LLMGeo: Benchmarking Large Language Models on Image Geolocation In-the-wild
Zhiqiang Wang, Dejia Xu, Rana Muhammad Shahroz Khan, Yanbin Lin, Zhiwen Fan, Xingquan Zhu
TL;DR
This work tackles image geolocation in-the-wild using large multimodal language models by introducing a Street View–based dataset and a comprehensive benchmark that covers both training-free and training-based settings across closed-source and open-source LMMs. It combines CLIP-based dynamic retrieval, multiple prompting strategies, and finetuning to evaluate country-level localization performance. Key findings show that closed-source models like GPT-4V and Gemini achieve strong geolocation capability, while open-source models can approach these results with fine-tuning, and that incorporating reference images substantially boosts some models. The study highlights the potential and limitations of LMMs for geolocation and outlines avenues for finer-grained, city- or coordinate-level localization in future work.
Abstract
Image geolocation is a critical task in various image-understanding applications.
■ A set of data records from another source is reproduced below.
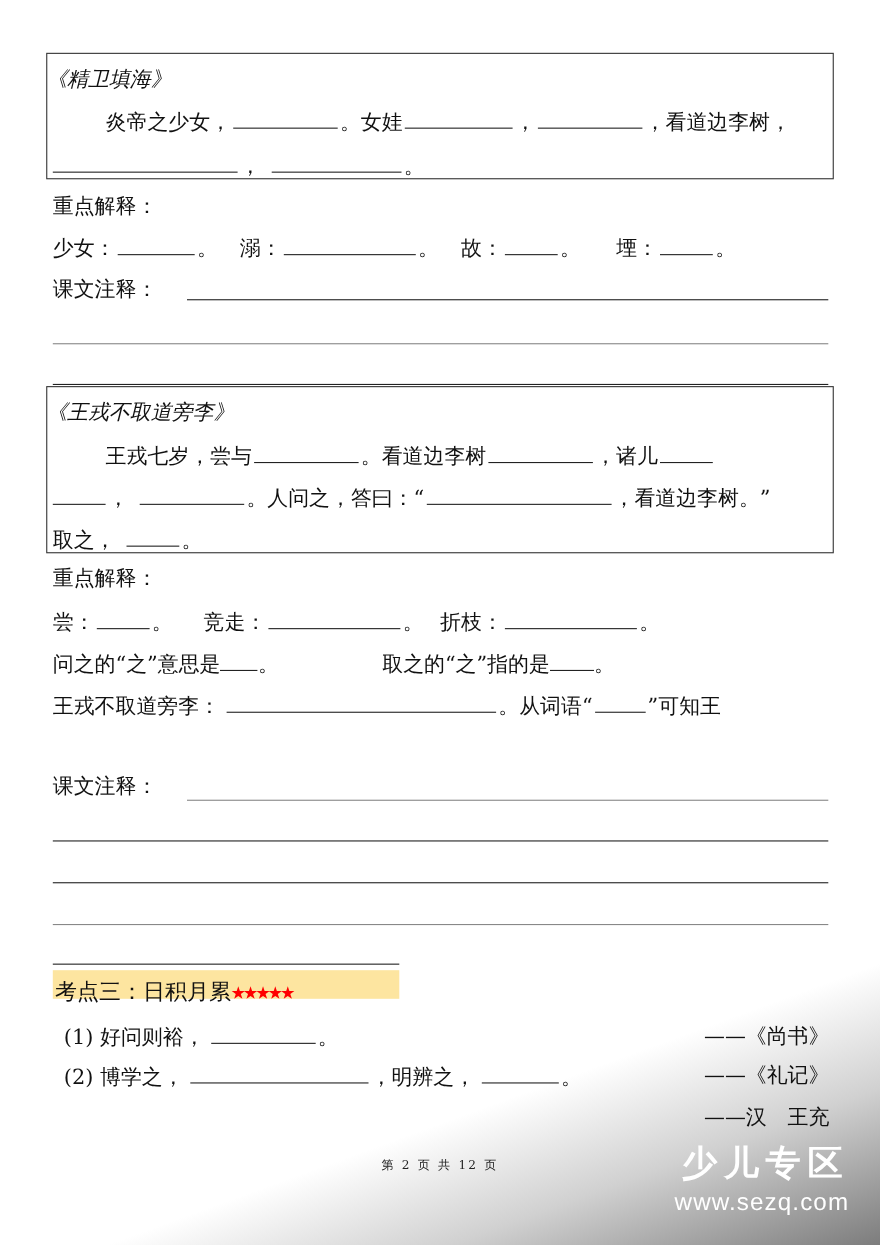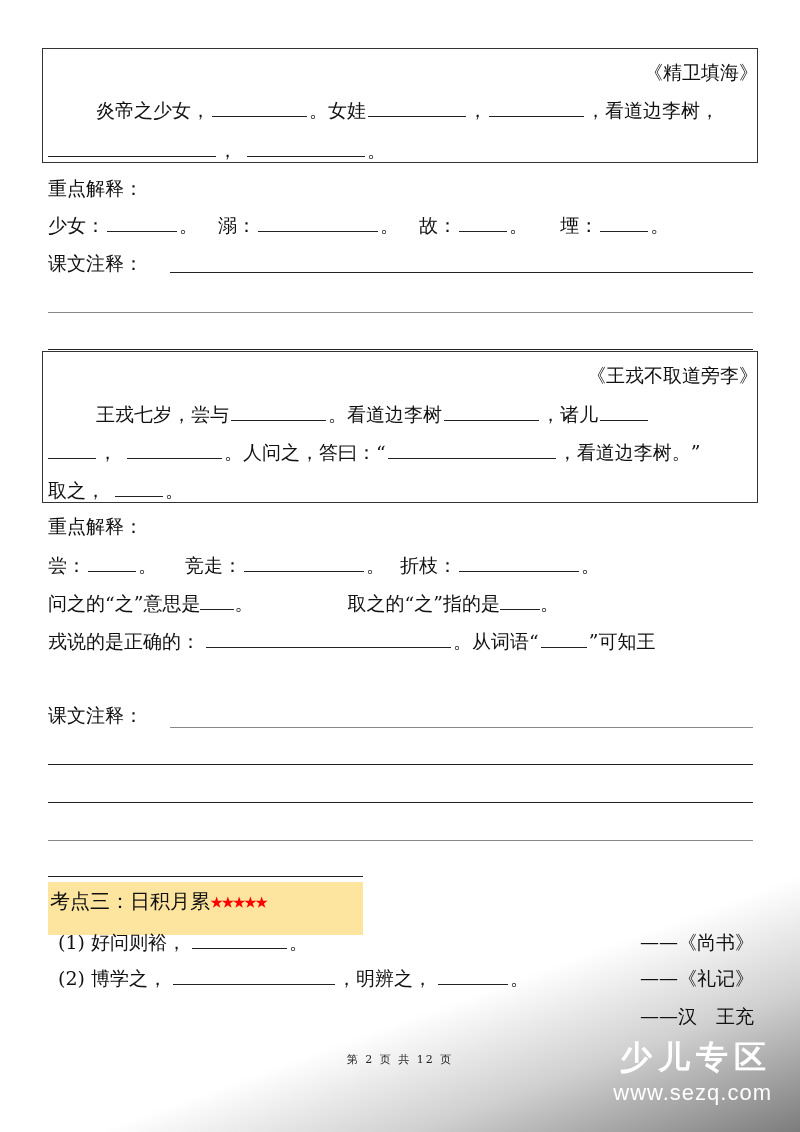"《精卫填海》" .center { font-style: none -> italic; text-align: right -> left }
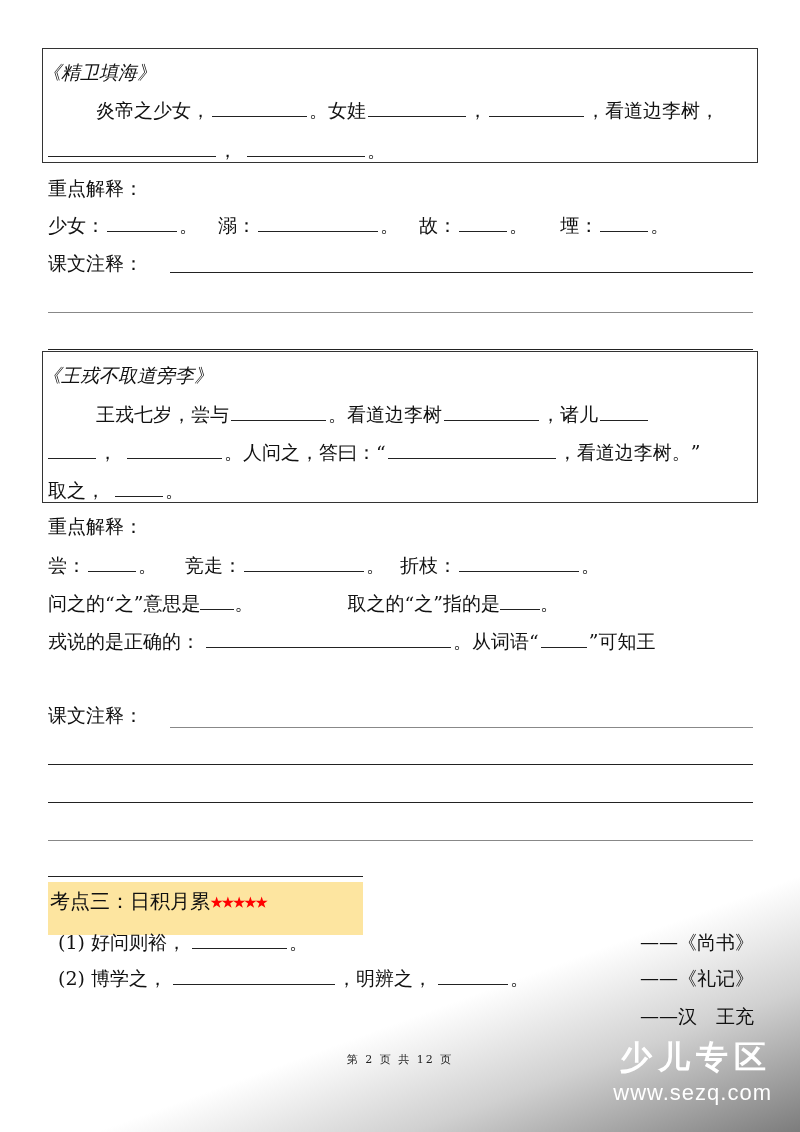"戎说的是正确的：" span { text: 戎说的是正确的 -> 王戎不取道旁李 }
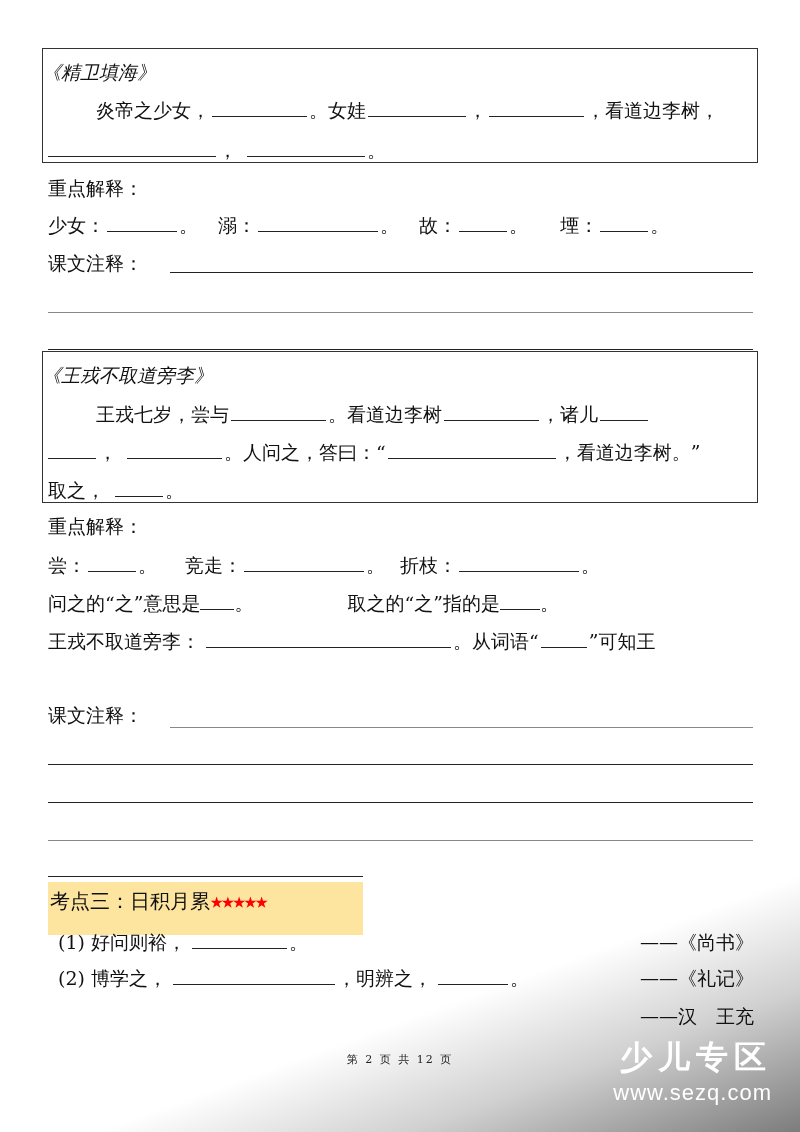"考点三：日积月累★★★★★" .kd-header { height: 53px -> 26px }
However, existing methods often fail when analyzing challenging, in-the-wild images. Inspired by the exceptional background knowledge of multimodal language models, we systematically evaluate their geolocation capabilities using a novel image dataset and a comprehensive evaluation framework. We first collect images from various countries via Google Street View. Then, we conduct training-free and training-based evaluations on closed-source and open-source multi-modal language models. we conduct both training-free and training-based evaluations on closed-source and open-source multimodal language models. Our findings indicate that closed-source models demonstrate superior geolocation abilities, while open-source models can achieve comparable performance through fine-tuning.